Reproduce exactly the lines below from the one containing "color: #6d28d9 ->" through the one containing "border-radius: 6px ->", including both, and nothing else.

Exercise data:
○ ○ ○

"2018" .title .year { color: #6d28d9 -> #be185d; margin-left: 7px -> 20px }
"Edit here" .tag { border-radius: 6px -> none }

○ ○ ○

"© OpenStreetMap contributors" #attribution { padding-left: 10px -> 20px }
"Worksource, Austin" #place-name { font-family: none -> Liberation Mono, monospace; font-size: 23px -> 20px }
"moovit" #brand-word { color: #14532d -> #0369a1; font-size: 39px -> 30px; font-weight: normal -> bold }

○ ○ ○

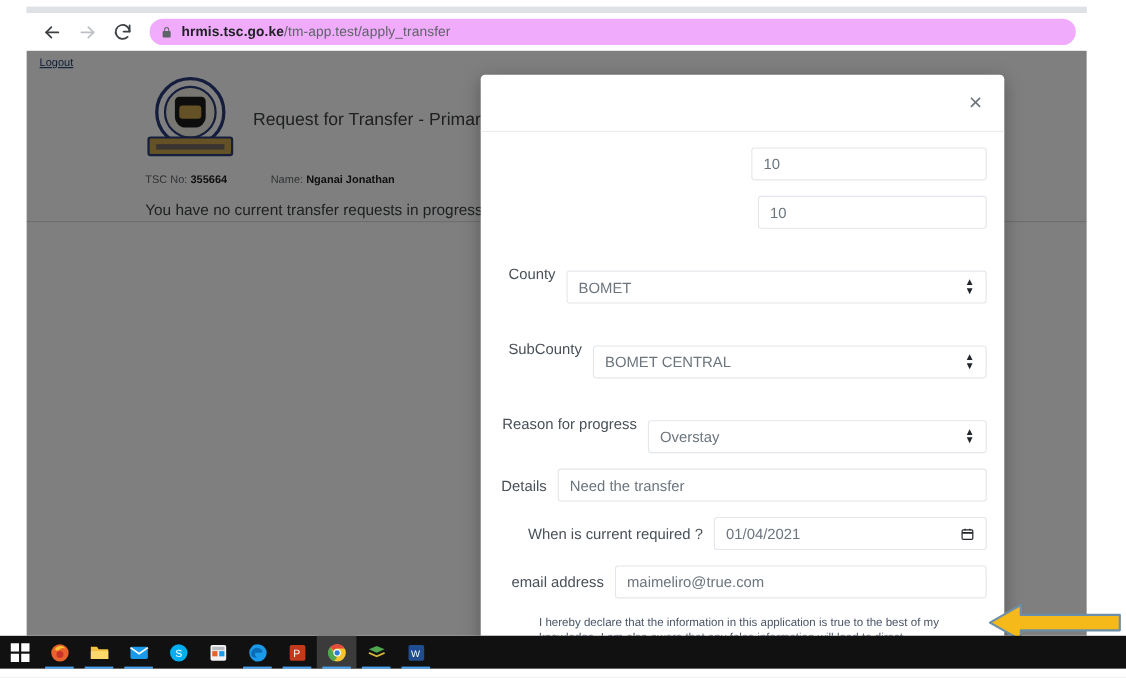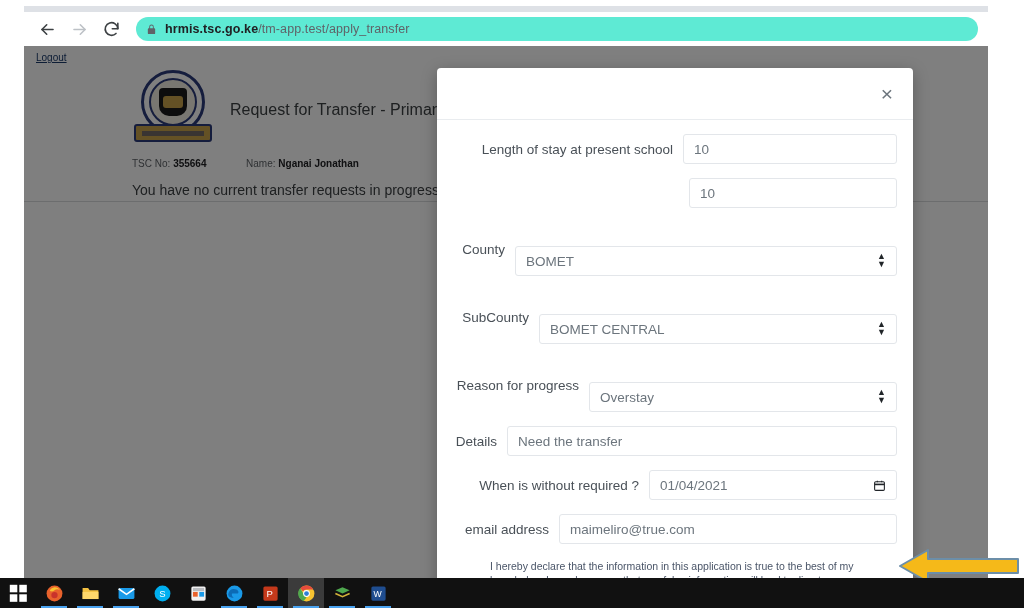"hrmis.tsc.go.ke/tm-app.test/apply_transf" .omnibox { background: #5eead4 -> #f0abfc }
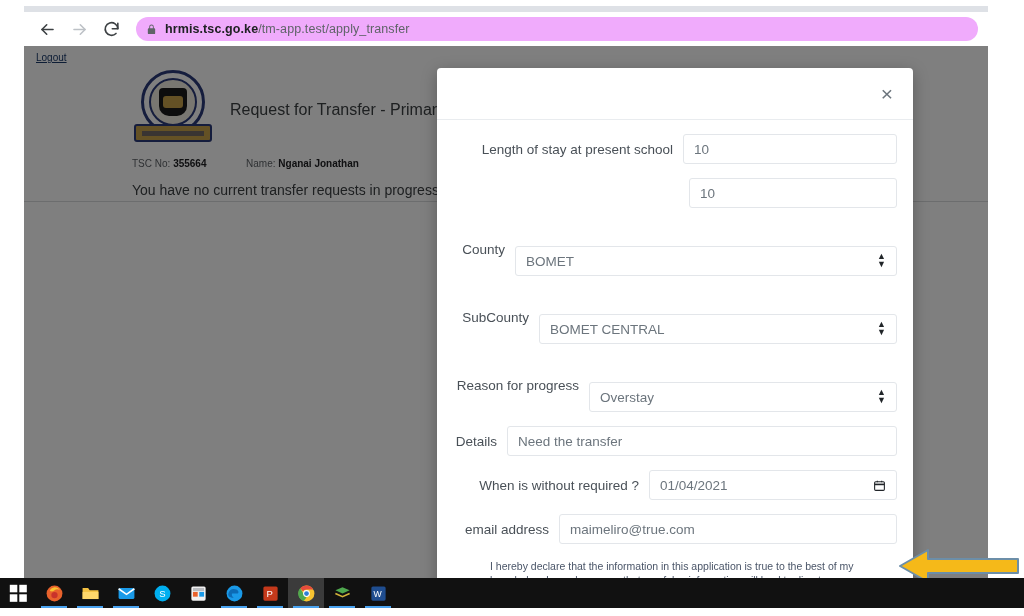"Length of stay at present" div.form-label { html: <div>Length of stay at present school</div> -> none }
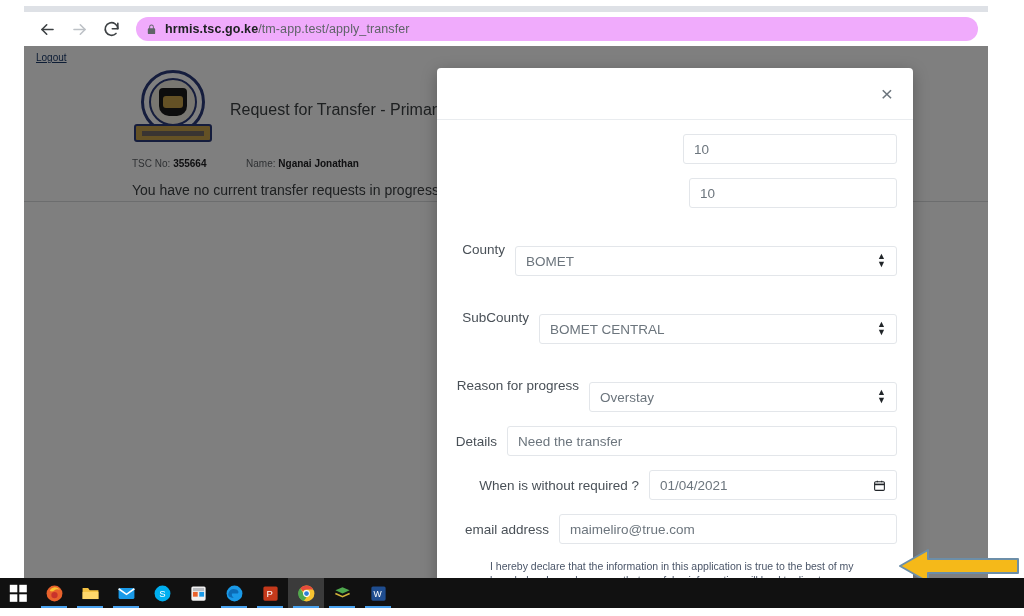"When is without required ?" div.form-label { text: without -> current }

○ ○ ○

Your response:
"2018" .title .year { color: #6d28d9 -> #be185d; margin-left: 7px -> 20px }
"Edit here" .tag { border-radius: 6px -> none }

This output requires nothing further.